### Task requirements
Copy out all of the lines below exactly; the pictures do not belong in the copy.

Before-and-after change data
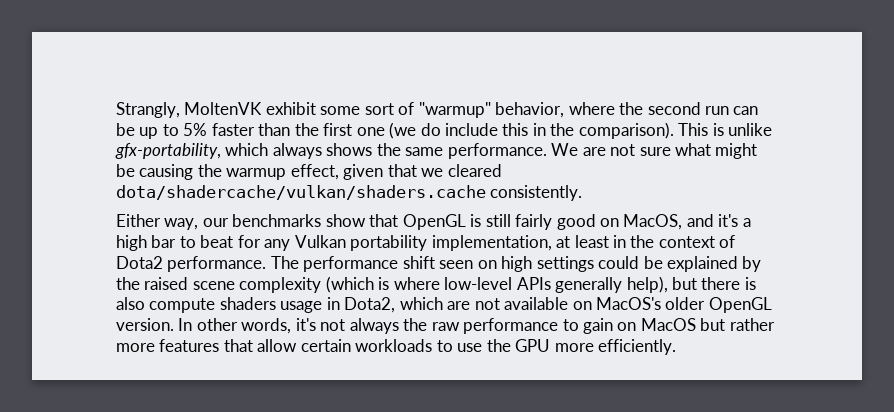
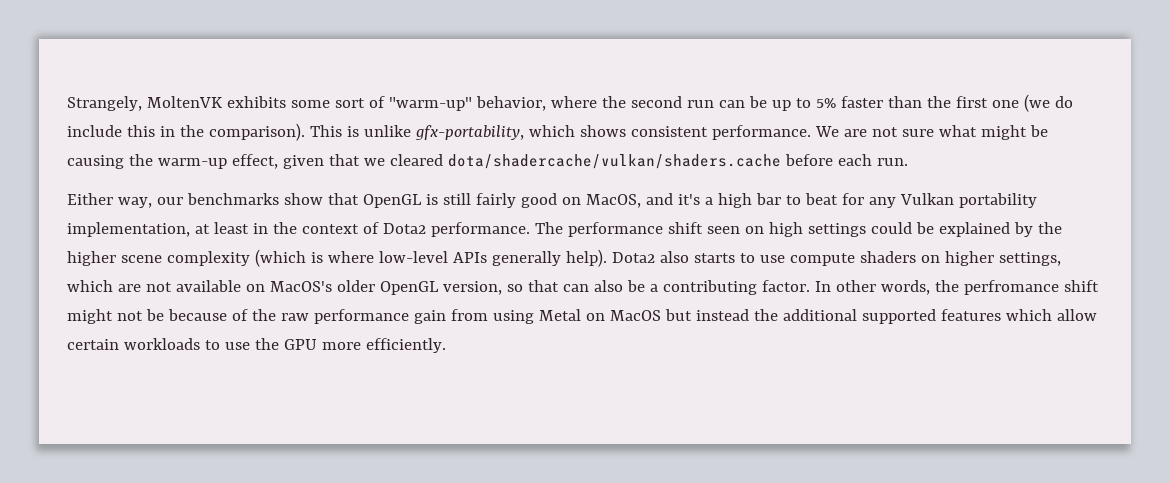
[116,102,316,118] Strangly, MoltenVK exhibit -> [67,96,286,111] Strangely, MoltenVK exhibits
[418,102,491,118] "warmup" -> [388,97,472,111] "warm-up"
[272,143,444,159] always shows the same -> [579,125,708,137] shows consistent
[226,168,287,180] warmup -> [157,158,227,169] warm-up
[490,185,583,201] consistently. -> [784,154,908,166] before each run.
[144,277,189,290] raised -> [67,251,116,266] higher
[626,276,756,293] [116,297,396,313] help), but there is also compute shaders usage in Dota2, -> [565,249,1061,267] help). Dota2 also starts to use compute shaders on higher settings,
[116,318,775,334] [116,339,253,352] version. In other words, it's not always the raw performance to gain on MacOS but rather more features that -> [442,280,1099,295] [67,309,1052,324] version, so that can also be a contributing factor. In other words, the perfromance shift might not be because of the raw performance gain from using Metal on MacOS but instead the additional supported features which

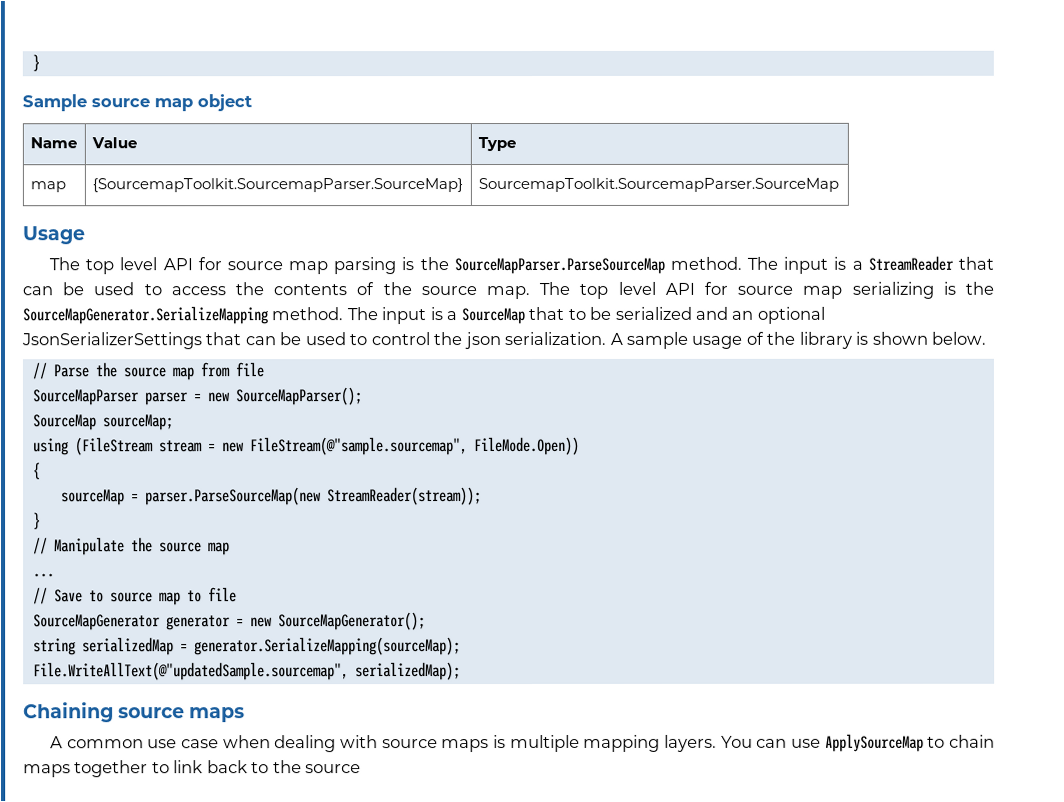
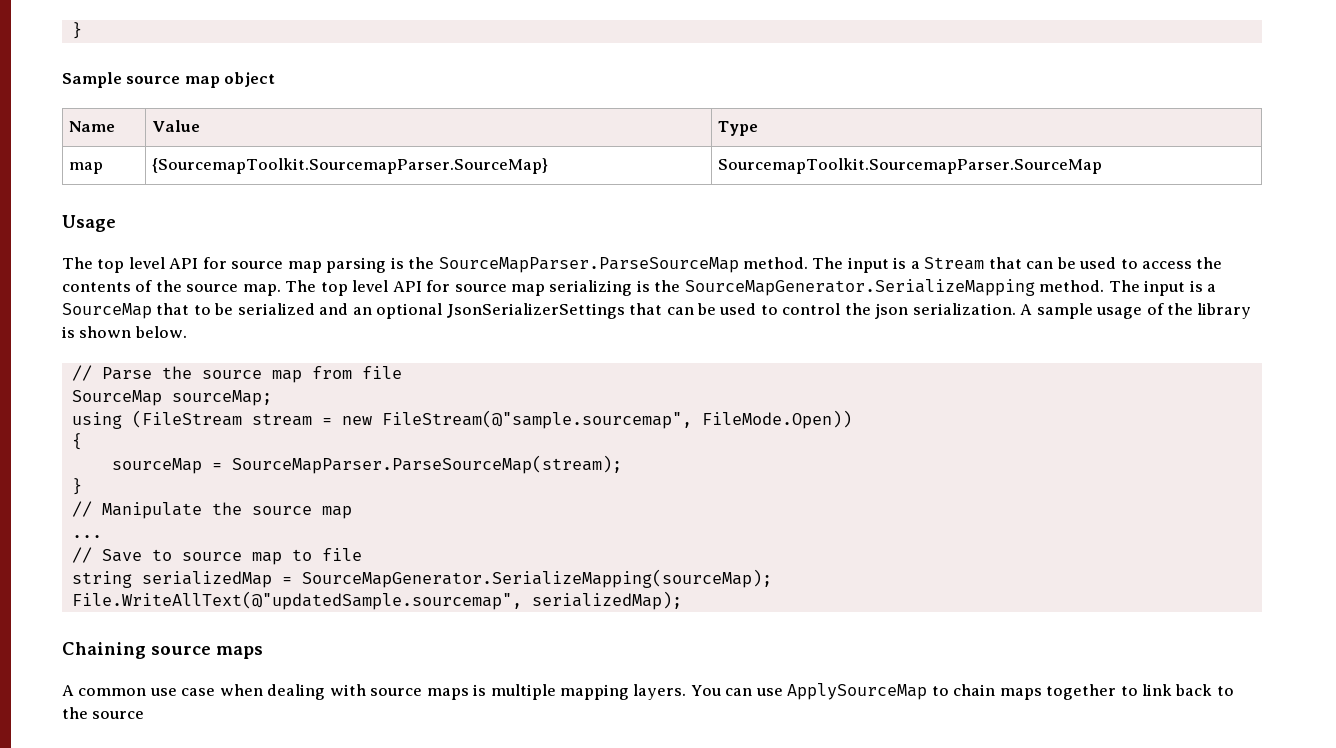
[867,255,954,271] StreamReader -> [924,257,985,270] Stream
[31,387,363,406] // SourceMapParser parser = new SourceMapParser(); -> (402, 372) none
[144,487,482,506] parser.ParseSourceMap(new StreamReader(stream)); -> [231,455,622,474] SourceMapParser.ParseSourceMap(stream);
[32,612,426,631] // SourceMapGenerator generator = new SourceMapGenerator(); -> (362, 554) none
[193,637,461,656] generator.SerializeMapping(sourceMap); -> [301,569,772,588] SourceMapGenerator.SerializeMapping(sourceMap);

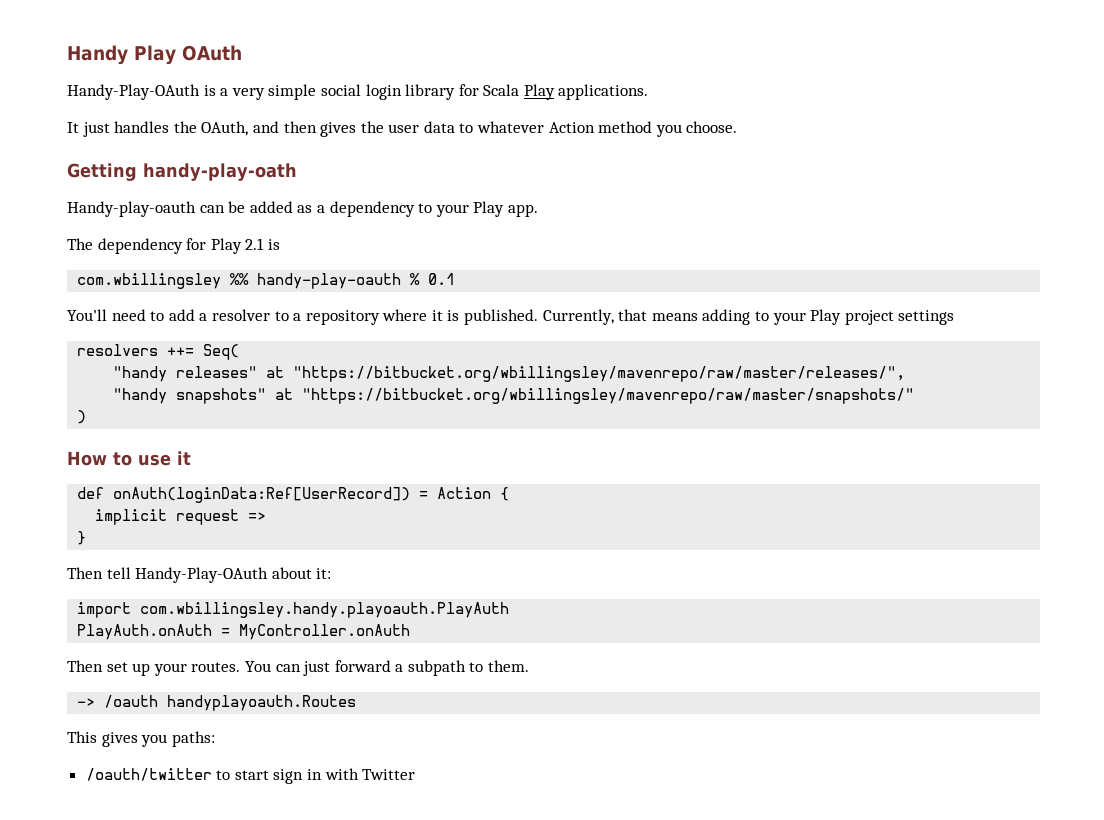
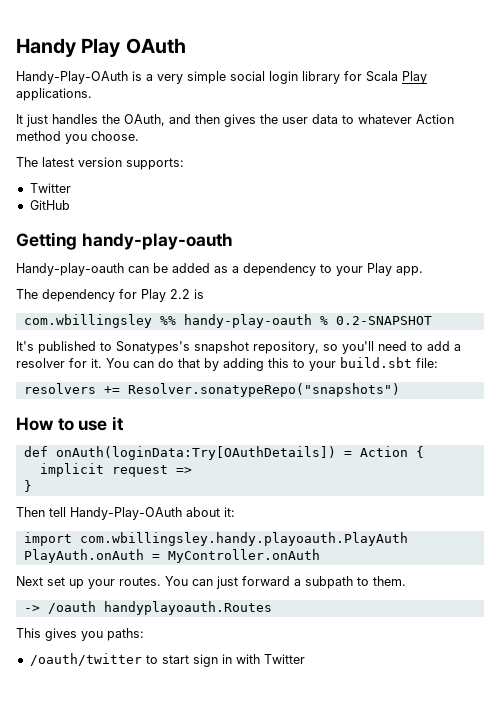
(738, 127) none -> [16,157,184,170] [29,183,71,193] [29,200,70,210] // The latest version supports: // Twitter // GitHub
[143,163,297,181] handy-play-oath -> [81,233,233,250] handy-play-oauth
[245,238,265,250] 2.1 -> [170,289,190,299] 2.2
[428,273,456,285] [67,309,107,321] 0.1 // You'll -> [335,316,432,325] [16,341,374,354] 0.2-SNAPSHOT // It's published to Sonatypes's snapshot repository, so you'll
[274,309,955,325] [77,344,240,360] [113,366,906,382] [113,388,915,404] [77,410,87,424] to a repository where it is published. Currently, that means adding to your Play project settings // resolvers ++= Seq( // "handy releases" at "https://bitbucket.org/wbillingsley/mavenrepo/raw/master/releases/", // "handy snapshots" at "https://bitbucket.org/wbillingsley/mavenrepo/raw/master/snapshots/" // ) -> [69,357,438,371] [23,383,400,397] for it. You can do that by adding this to your build.sbt file: // resolvers += Resolver.sonatypeRepo("snapshots")
[113,487,411,503] onAuth(loginData:Ref[UserRecord]) -> [55,446,336,460] onAuth(loginData:Try[OAuthDetails])
[67,660,103,672] Then -> [16,576,43,586] Next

### Your response
[116,102,316,118] Strangly, MoltenVK exhibit -> [67,96,286,111] Strangely, MoltenVK exhibits
[418,102,491,118] "warmup" -> [388,97,472,111] "warm-up"
[272,143,444,159] always shows the same -> [579,125,708,137] shows consistent
[226,168,287,180] warmup -> [157,158,227,169] warm-up
[490,185,583,201] consistently. -> [784,154,908,166] before each run.
[144,277,189,290] raised -> [67,251,116,266] higher
[626,276,756,293] [116,297,396,313] help), but there is also compute shaders usage in Dota2, -> [565,249,1061,267] help). Dota2 also starts to use compute shaders on higher settings,
[116,318,775,334] [116,339,253,352] version. In other words, it's not always the raw performance to gain on MacOS but rather more features that -> [442,280,1099,295] [67,309,1052,324] version, so that can also be a contributing factor. In other words, the perfromance shift might not be because of the raw performance gain from using Metal on MacOS but instead the additional supported features which

[867,255,954,271] StreamReader -> [924,257,985,270] Stream
[31,387,363,406] // SourceMapParser parser = new SourceMapParser(); -> (402, 372) none
[144,487,482,506] parser.ParseSourceMap(new StreamReader(stream)); -> [231,455,622,474] SourceMapParser.ParseSourceMap(stream);
[32,612,426,631] // SourceMapGenerator generator = new SourceMapGenerator(); -> (362, 554) none
[193,637,461,656] generator.SerializeMapping(sourceMap); -> [301,569,772,588] SourceMapGenerator.SerializeMapping(sourceMap);

(738, 127) none -> [16,157,184,170] [29,183,71,193] [29,200,70,210] // The latest version supports: // Twitter // GitHub
[143,163,297,181] handy-play-oath -> [81,233,233,250] handy-play-oauth
[245,238,265,250] 2.1 -> [170,289,190,299] 2.2
[428,273,456,285] [67,309,107,321] 0.1 // You'll -> [335,316,432,325] [16,341,374,354] 0.2-SNAPSHOT // It's published to Sonatypes's snapshot repository, so you'll
[274,309,955,325] [77,344,240,360] [113,366,906,382] [113,388,915,404] [77,410,87,424] to a repository where it is published. Currently, that means adding to your Play project settings // resolvers ++= Seq( // "handy releases" at "https://bitbucket.org/wbillingsley/mavenrepo/raw/master/releases/", // "handy snapshots" at "https://bitbucket.org/wbillingsley/mavenrepo/raw/master/snapshots/" // ) -> [69,357,438,371] [23,383,400,397] for it. You can do that by adding this to your build.sbt file: // resolvers += Resolver.sonatypeRepo("snapshots")
[113,487,411,503] onAuth(loginData:Ref[UserRecord]) -> [55,446,336,460] onAuth(loginData:Try[OAuthDetails])
[67,660,103,672] Then -> [16,576,43,586] Next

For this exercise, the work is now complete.